** Your goal **
What is needed is an exact copy of every line from the one with "margin-left: 4px;" to the end of the entries below, without the pictures.

** Input **
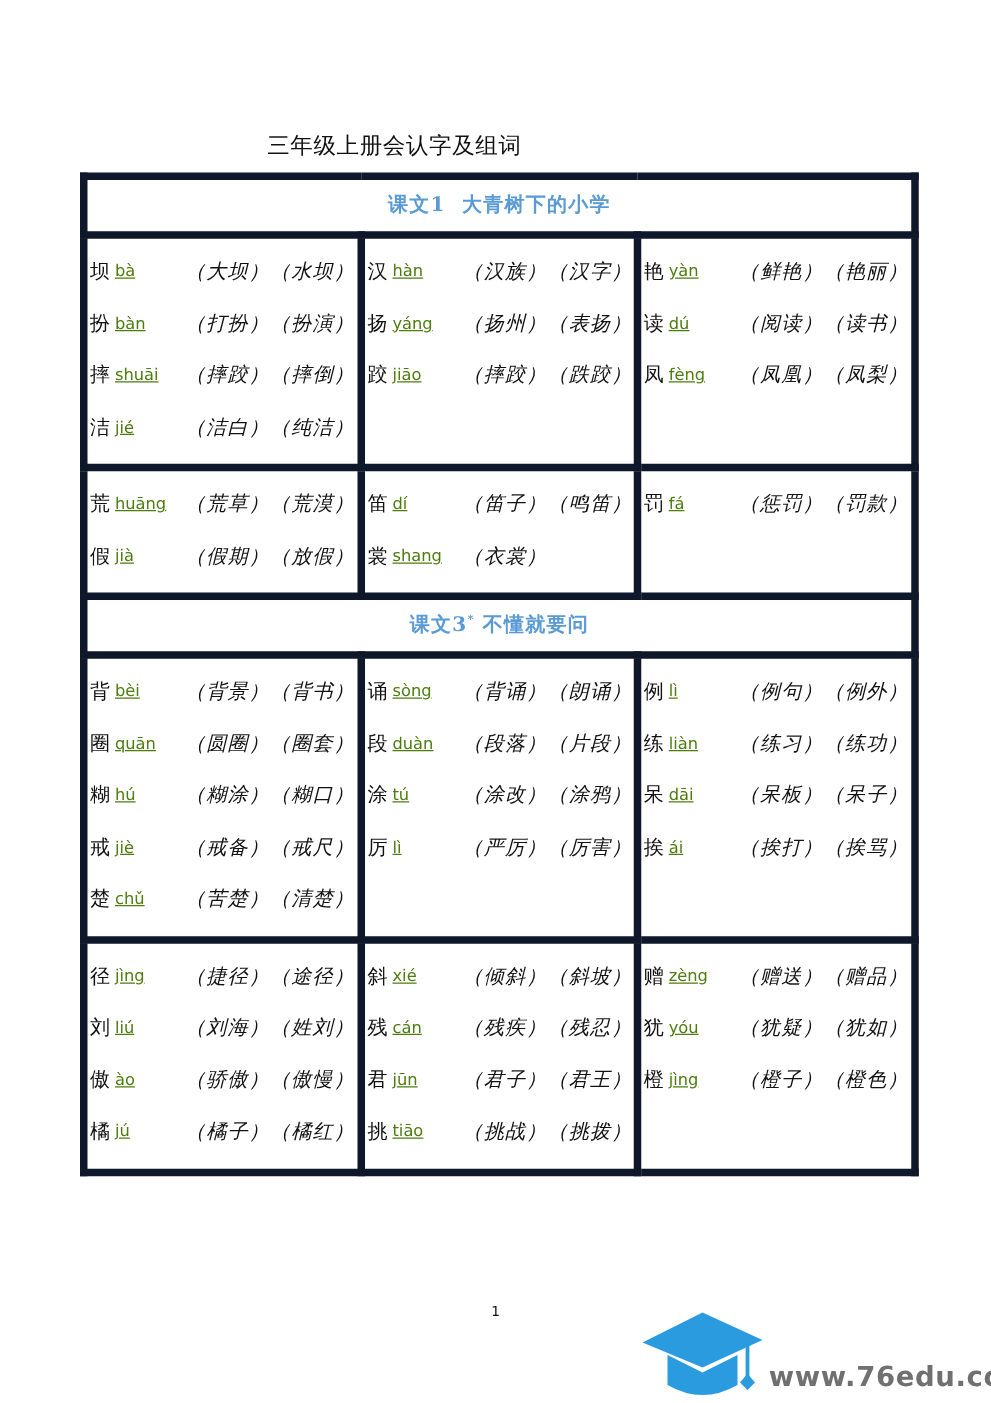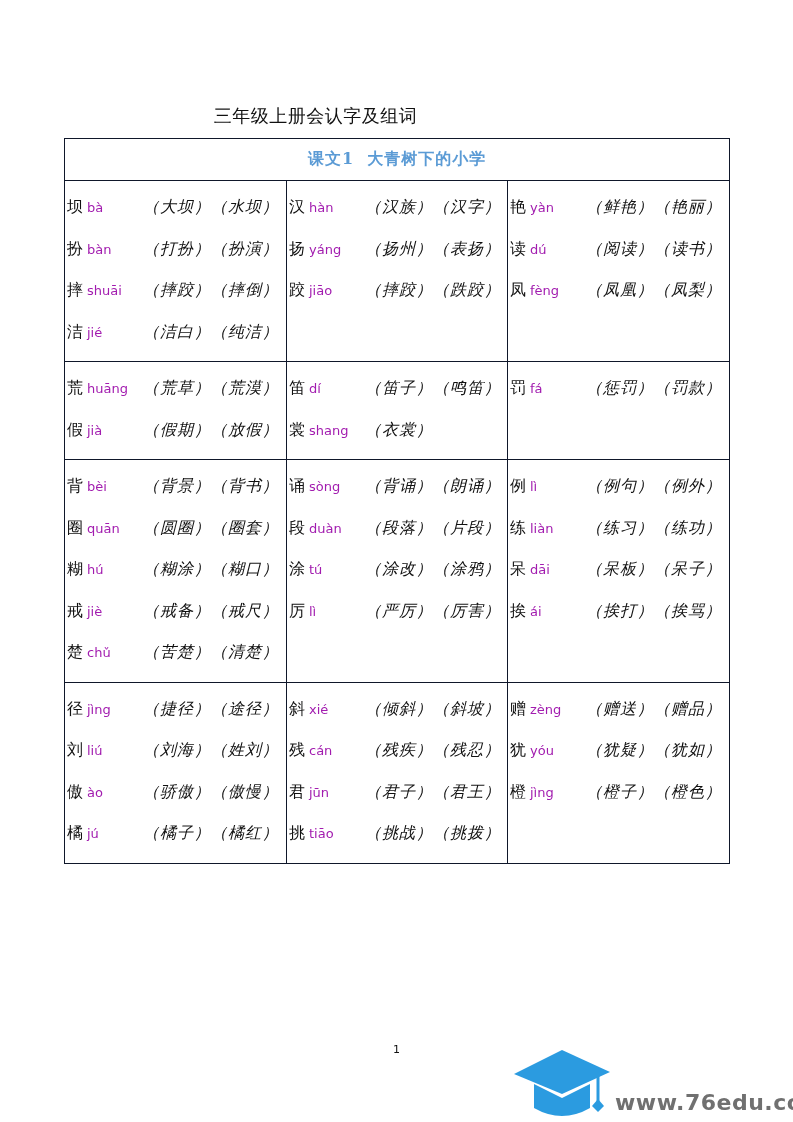--- a/index.html
+++ b/index.html
@@ -35,7 +35,7 @@
       table-layout: fixed;
     }
     table.vocab td {
-      border: 1px solid #0f172a;
+      border: 6px solid #0f172a;
       vertical-align: top;
       padding: 0;
     }

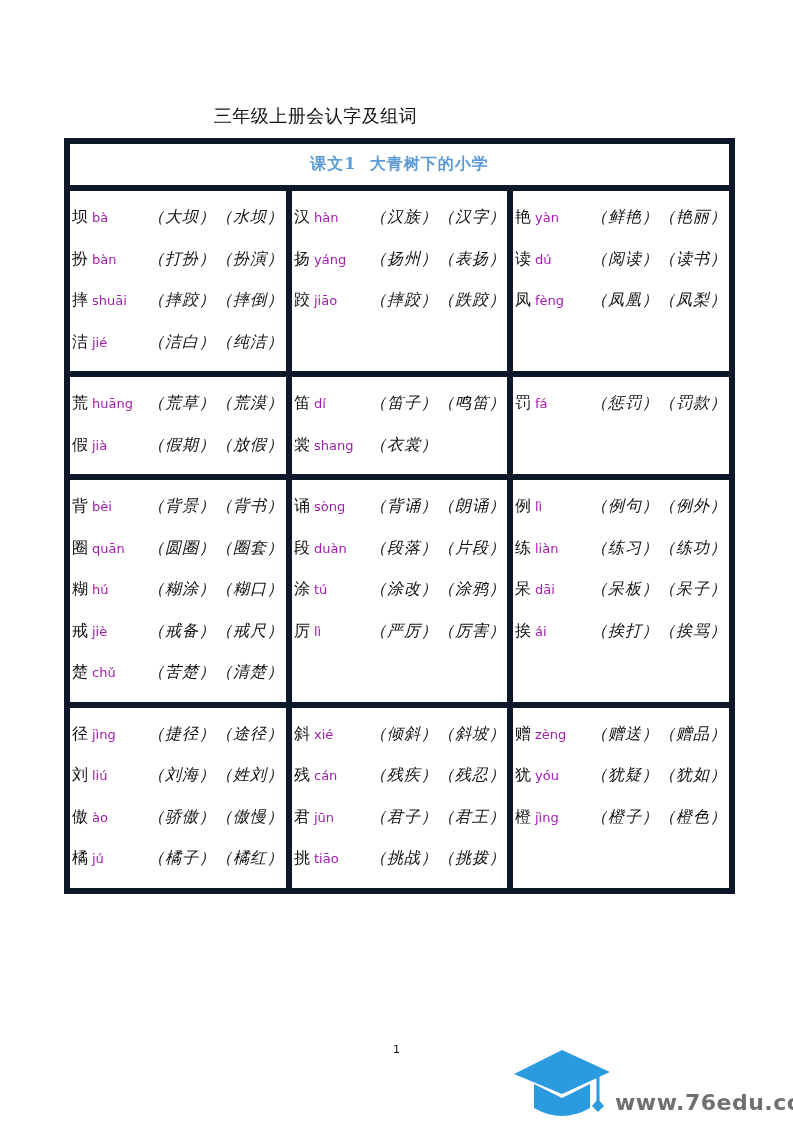--- a/index.html
+++ b/index.html
@@ -71,7 +71,8 @@
       margin-left: 4px;
       display: inline-block;
       min-width: 56px;
-      color: #a21caf;
+      color: #4d7c0f;
+      text-decoration: underline;
     }
     .entry .words {
       display: inline-block;

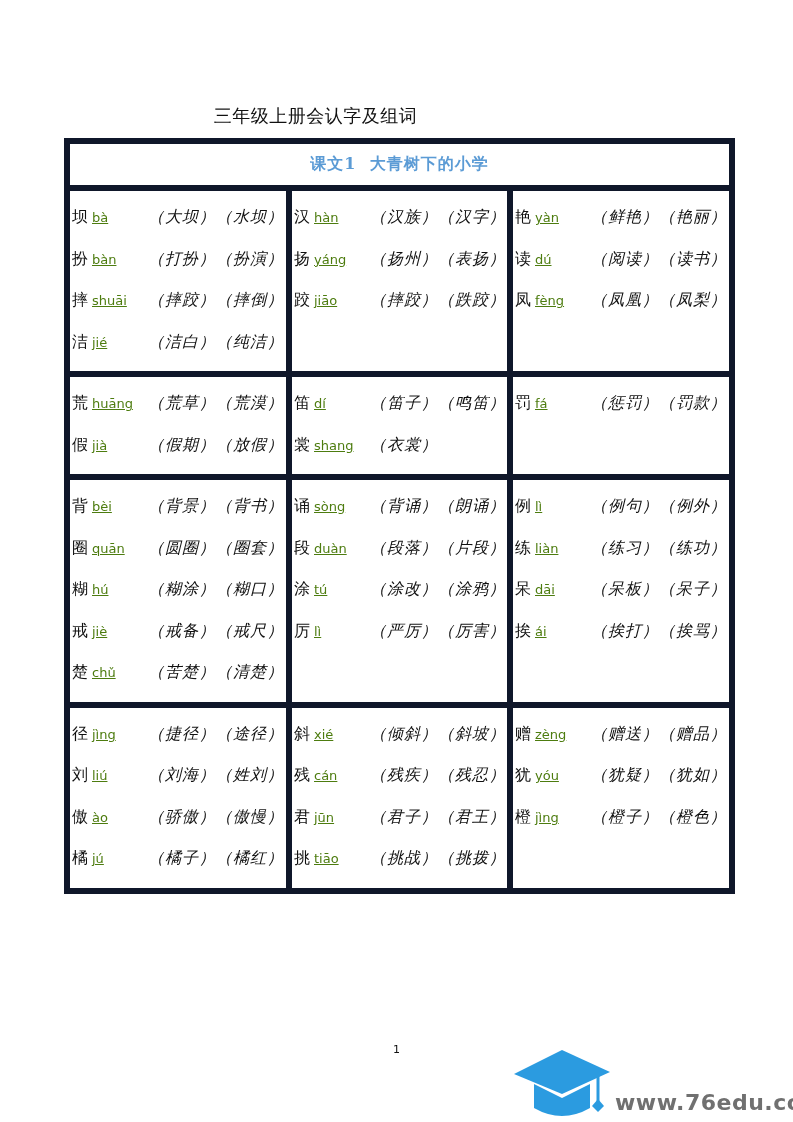--- a/index.html
+++ b/index.html
@@ -224,6 +224,9 @@
             <span class="words">（惩罚）（罚款）</span>
           </div>
         </td>
+      </tr>
+      <tr>
+        <td class="lesson-head" colspan="3"><span>课文3</span><sup>*</sup><span style="white-space: pre;"> 不懂就要问</span></td>
       </tr>
       <tr>
         <td class="cell">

** Task response **
       margin-left: 4px;
       display: inline-block;
       min-width: 56px;
-      color: #a21caf;
+      color: #4d7c0f;
+      text-decoration: underline;
     }
     .entry .words {
       display: inline-block;

--- a/index.html
+++ b/index.html
@@ -224,6 +224,9 @@
             <span class="words">（惩罚）（罚款）</span>
           </div>
         </td>
+      </tr>
+      <tr>
+        <td class="lesson-head" colspan="3"><span>课文3</span><sup>*</sup><span style="white-space: pre;"> 不懂就要问</span></td>
       </tr>
       <tr>
         <td class="cell">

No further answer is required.